Core concept: The ctx object

All workflow expressions access data through the ctx object, which contains:
PathDescription
ctx.triggerData from the event that started the workflow
ctx.<step_name>Output data from a completed step
Steps can only access data from previously completed steps. The ctx object grows as the workflow progresses - each step adds its output.
// In step 3, you can access:
ctx.trigger          // Always available
ctx.step_one         // If step_one completed before step 3
ctx.step_two         // If step_two completed before step 3
// ctx.step_four     // NOT available - hasn't run yet

Template syntax

Workflow expressions use double curly braces for interpolation:
{{ <cel_expression> }}
The expression is evaluated and replaced with its result.

String templates

Hello {{ ctx.trigger.user.display_name }}!
Result: Hello John Smith!

JSON templates

When the entire template is valid JSON after interpolation, it’s parsed as a structured object:
{
  "name": "{{ ctx.trigger.user.display_name }}",
  "email": "{{ ctx.step_one.email }}"
}
Result: A structured object with name and email fields accessible in later steps.
Template expressions are evaluated at runtime when the step executes. If a referenced field doesn’t exist, the step will fail.

Available variables

From trigger

The trigger context varies by workflow trigger type. Common patterns:
// User who triggered the workflow
ctx.trigger.user.display_name
ctx.trigger.user.email
ctx.trigger.user_id

// For user change triggers
// WRONG TRIGGER TYPE: Fails if this isn't a user-change trigger
ctx.trigger.oldUser.email
ctx.trigger.newUser.email

// Custom trigger data
// DANGER: Fails if these fields don't exist - check has() first
ctx.trigger.source_ip
ctx.trigger.custom_field

From previous steps

Access output from any completed step by its step name:
// Assuming step_one completed with output containing user_id
// DANGER: Fails if step_one doesn't exist or didn't produce user_id
ctx.step_one.user_id

// Array access from step output
ctx.lookup_step.users[0].email

// Nested object access
ctx.api_call.response.data.id
Step names in ctx.<step_name> must match exactly. If you rename a step, update all references to it in later steps.

Step data flow patterns

Pass user from trigger to lookup

Step 1 (trigger): User change event fires Step 2 (lookup): Find user details
{{ ctx.trigger.user_id }}
Step 3 (action): Use looked-up data
{{ ctx.step_2.user.email }}

Chain multiple lookups

// Step 1: Get user
ctx.trigger.user_id

// Step 2: Get user's manager (uses step 1 output)
ctx.step_1.user.manager_id

// Step 3: Get manager's email (uses step 2 output)
ctx.step_2.manager.email

Conditional step execution

Use CEL in step conditions to skip steps based on previous data:
// Only run this step if the user is a contractor
ctx.trigger.user.employment_type == "contractor"

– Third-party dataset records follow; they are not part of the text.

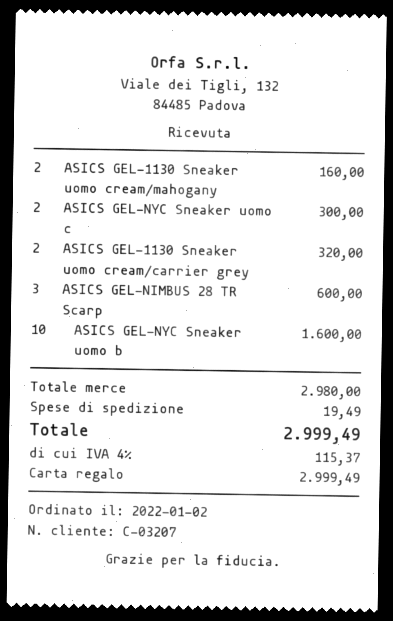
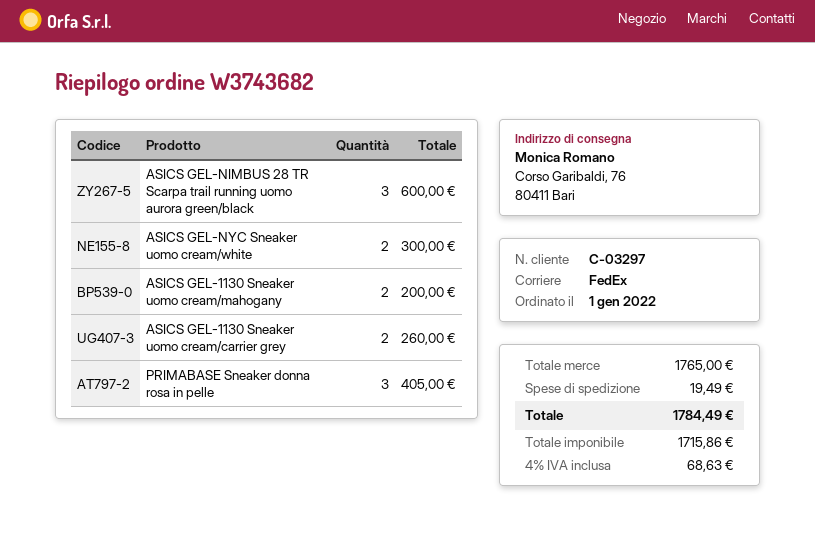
order date: 2022-01-02 -> 2022-01-01
customer number: C-03207 -> C-03297
ASICS GEL-1130 Sneaker uomo cream/mahogany: 2 for 160.00 -> 2 for 200.00
ASICS GEL-1130 Sneaker uomo cream/carrier grey: 2 for 320.00 -> 2 for 260.00
ASICS GEL-NYC Sneaker uomo b: 10 for 1600.00 -> none
PRIMABASE Sneaker donna rosa in pelle: none -> 3 for 405.00
subtotal: 2980.00 -> 1765.00
tax: 4% = 115.37 -> 4% = 68.63
total: 2999.49 -> 1784.49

// Only run if previous step found results
size(ctx.lookup_step.results) > 0

// Only run if user changed departments
ctx.trigger.oldUser.department != ctx.trigger.newUser.department

Common workflow expressions

User change detection

// Detect any email change
ctx.trigger.oldUser.email != ctx.trigger.newUser.email

// Detect status change to disabled
ctx.trigger.oldUser.status == UserStatus.ENABLED &&
  ctx.trigger.newUser.status == UserStatus.DISABLED

// Detect department change
ctx.trigger.oldUser.department != ctx.trigger.newUser.department

Building notification messages

User {{ ctx.trigger.user.display_name }} ({{ ctx.trigger.user.email }})
has been {{ ctx.trigger.newUser.status == UserStatus.DISABLED ? "disabled" : "updated" }}.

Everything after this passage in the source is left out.